Ms J is an assured shorthold tenant who reported problems with her neighbours, who she reported had been verbally abusive towards her. The landlord, a housing association, provided diary sheets to Ms J which she was asked to complete. The landlord also advised Ms J that the neighbour had been sent a written warning.
Within a week a further incident was reported with the neighbour allegedly deliberately damaging Ms J’s garden and gardening equipment. The problems continued over a period of 11 months with Ms J reporting further incidents including deliberate noise nuisance and verbal harassment and abuse. The landlord offered to refer the neighbours to mediation but when this was refused by Ms J it closed its case stating that the incidents did not amount to anti-social behaviour.
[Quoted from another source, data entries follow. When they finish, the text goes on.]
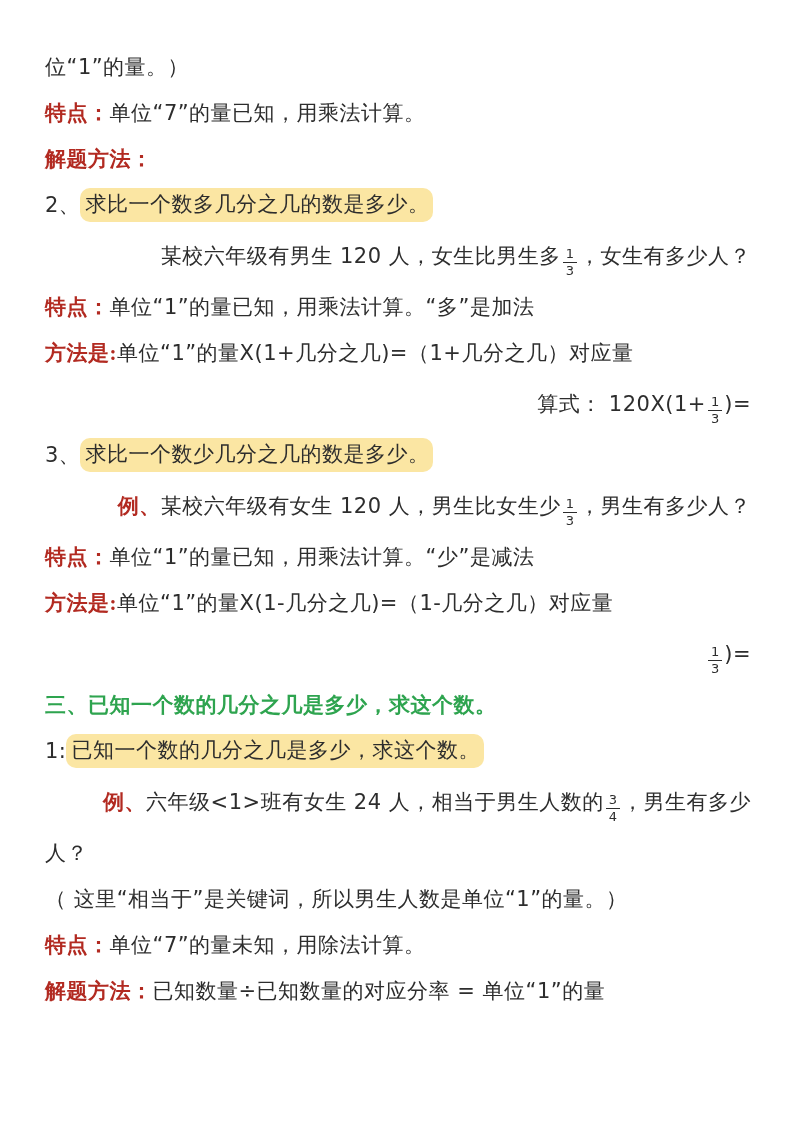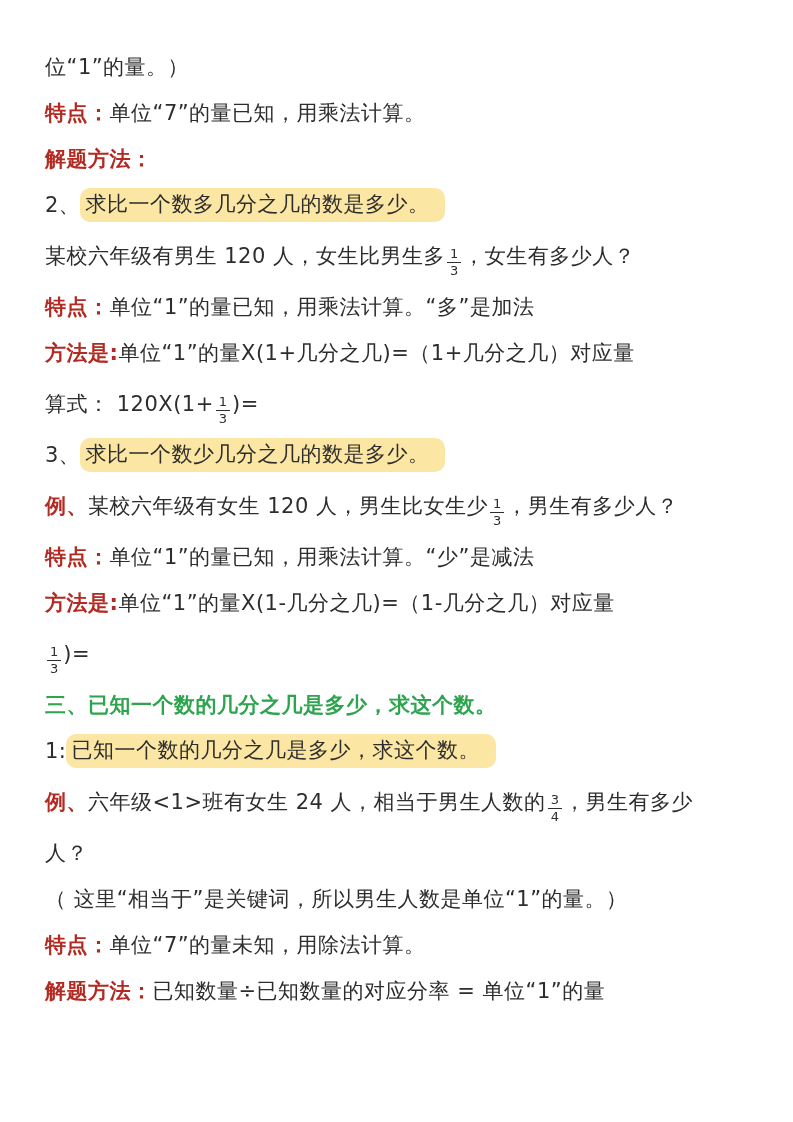--- a/index.html
+++ b/index.html
@@ -31,7 +31,7 @@
   }
   .line.tall { min-height: 56px; }
   .seg-text  { color: var(--ink, #2d2d2d); white-space: pre-wrap; }
-  .seg-red   { color: var(--red, #b22a21); font-weight: bold; white-space: pre-wrap; }
+  .seg-red   { color: var(--red, #b22a21); font-weight: bold; white-space: pre-wrap; font-family: Liberation Serif, serif; }
   .seg-green { color: var(--green, #2ea44f); font-weight: bold; white-space: pre-wrap; }
   .seg-highlight {
     color: var(--ink, #2d2d2d);

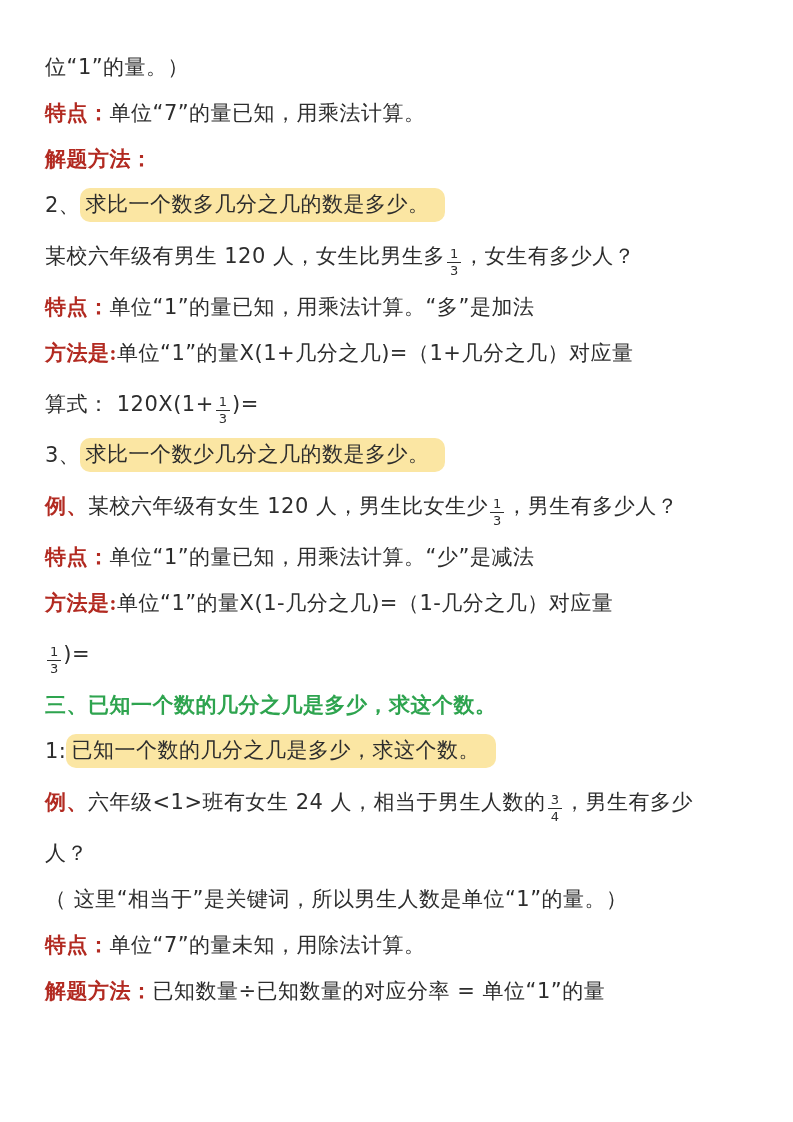--- a/index.html
+++ b/index.html
@@ -37,7 +37,7 @@
     color: var(--ink, #2d2d2d);
     background: var(--highlight, #fbe6a3);
     border-radius: 10px;
-    padding: 3px 16px 4px 5px;
+    padding: 3px 4px 4px 5px;
     white-space: pre-wrap;
   }
   .frac {

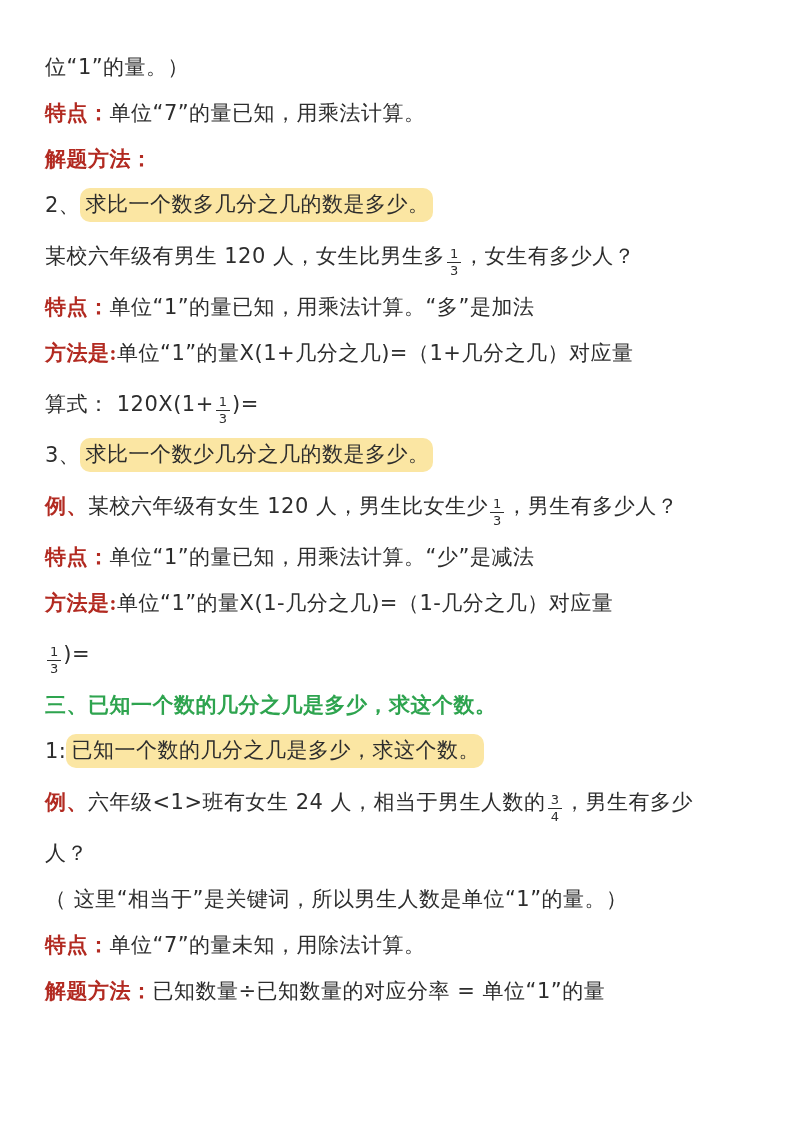--- a/index.html
+++ b/index.html
@@ -29,7 +29,7 @@
     letter-spacing: 0.5px;
     white-space: pre-wrap;
   }
-  .line.tall { min-height: 56px; }
+  .line.tall { min-height: 56px; justify-content: flex-end; }
   .seg-text  { color: var(--ink, #2d2d2d); white-space: pre-wrap; }
   .seg-red   { color: var(--red, #b22a21); font-weight: bold; white-space: pre-wrap; font-family: Liberation Serif, serif; }
   .seg-green { color: var(--green, #2ea44f); font-weight: bold; white-space: pre-wrap; }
The landlord’s initial response to the reports of verbal abuse was outside its policy timescale by a number of weeks. There were no exceptional circumstances to explain this delay. There was no evidence of any investigation into the allegations of damage to Ms J’s property, and no response was provided by the landlord. There was also no evidence of engagement with the neighbour about the situation at the property. The landlord did not therefore meet any of its policy commitments in relation to how it would respond to reports of anti-social behaviour. The landlord’s decision that the reports did not amount to anti-social behaviour was not supported by information in its policy. None of the complaint responses explained how Ms J could escalate the complaint. This caused delays and inconvenience as she had to seek assistance to pursue the matter.
We made a finding of maladministration. The landlord had been unable to provide evidence to support its decisions, had delayed in taking action and had failed to adequately follow the commitments in its policy. The landlord was ordered to pay £350 compensation to Ms J for distress and time and trouble.